28:12She can't do anything to help Edward, but she can keep Richard safe.
28:15Again, the Royal Councillors told her she was overreacting.
28:22But the behaviour of Anne Neville, in far away Yorkshire, suggests that Elizabeth's fears about her brother-in-law were completely justified.
28:32Anne did not travel south for the coronation.
28:36Anne not only fails to appear in London, which, as the second lady of the nation, she would absolutely have been expected to do,
28:41but she hasn't ordered any robes. Her account books show no special preparations, nor do they show any evidence of illness which might have kept her away.
28:50Quite simply, Anne knew that it wasn't going to happen.
28:54According to Shakespeare, Anne disapproved of Richard's seizing power.
28:58But why would Warwick, the Kingmaker's daughter, object to being made Queen?
29:04Where is the evidence for Anne being passive or disapproving?
29:07I can't find any evidence.
29:10For all we know, it could actually be Anne that was the driving force behind Richard.
29:13It could be a scenario like Macbeth and Lady Macbeth, where we've got this very powerful woman.
29:17Now, she was in a position to be able to come back and revenge her father.
29:24Pressure from Anne would help explain the great mystery of Richard's sudden transformation.
29:31Through the ups and downs of the Cousin's Wars, he had always been his brother Edward's most faithful follower.
29:37His motto, loyalty binds me.
29:41But now, Richard moved against Edward's heirs with ruthless speed, executing leading supporters of the new king.
29:52On June 16th, he sent a delegation to Elizabeth, still in Sanctuary at Westminster, demanding the release of her second son, 9-year-old Richard.
30:02Supposedly, so that he could attend the coronation of his brother.
30:07It's clearly very, very dangerous to release Richard, her son, but what choice does she have?
30:15The truth is, Sanctuary was a moral rather than a physical concept.
30:20Elizabeth was there in Sanctuary of Westminster Abbey.

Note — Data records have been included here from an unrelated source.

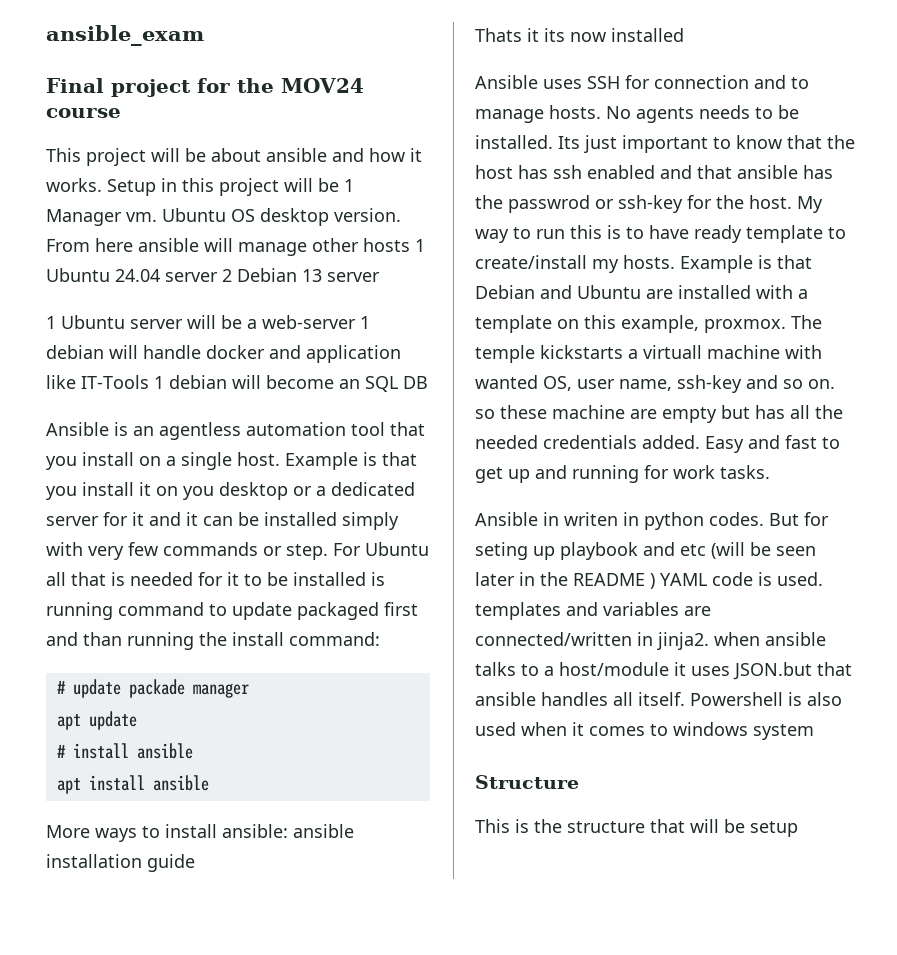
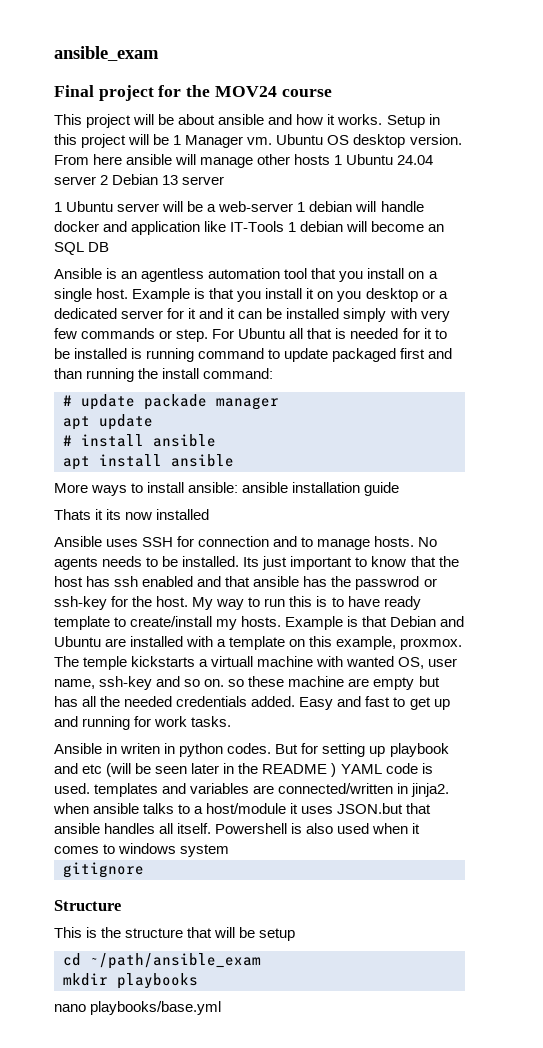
- But for seting up playbook and etc (will be seen later in the README ) YAML code is used. templates and variables are connected/written in jinja2. when ansible talks to a host/module it uses JSON.but that ansible handles all itself.
+ But for setting up playbook and etc (will be seen later in the README ) YAML code is used. templates and variables are connected/written in jinja2. when ansible talks to a host/module it uses JSON.but that ansible handles all itself.
+ gitignore
+ cd ~/path/ansible_exam
+ mkdir playbooks
+ nano playbooks/base.yml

30:24Right next door in Westminster Palace, Richard was waiting with his troops.
30:30His troops were surrounding the Sanctuary.
30:31There must have been the knowledge behind all this, that if Elizabeth didn't let the boy go, he could simply have been taken.
30:41It looks as though Elizabeth had no option but to release her child into the hands of her enemies.
30:49We have a description of Elizabeth parting from her son.
30:54It's not an eyewitness account.
30:56It reports her saying,
30:57Farewell, my own sweet son.
31:00God send you good keeping.
31:02Let me kiss you once, yet ere you go.
31:05For God knoweth when we shall kiss together again.
31:09It's a great scene.
31:12I wonder was it played by a great actress.
31:15Years later, there would be rumours of a prince in exile waiting to return to England and claim his crown.
31:23Is it possible that the boy that Elizabeth handed over was not Richard?
31:27My own belief is that Elizabeth was far too astute to sit and wait for Richard to take her second son, just as he had taken her first.
31:41I think she handed over a servant boy, muffled up in a scarf.
31:46To the royal counsellors, all middle aged and elderly men, one small child looked much like another.
31:52Whoever it was that was handed over, the two boys in the tower were never seen again.
32:12A few weeks later, on July the 6th, 1483, in Westminster Abbey, Richard had himself crowned King of England.
32:22At his side, his wife Anne, Queen at last.
32:29Just as her dead father, the Kingmaker, had always planned.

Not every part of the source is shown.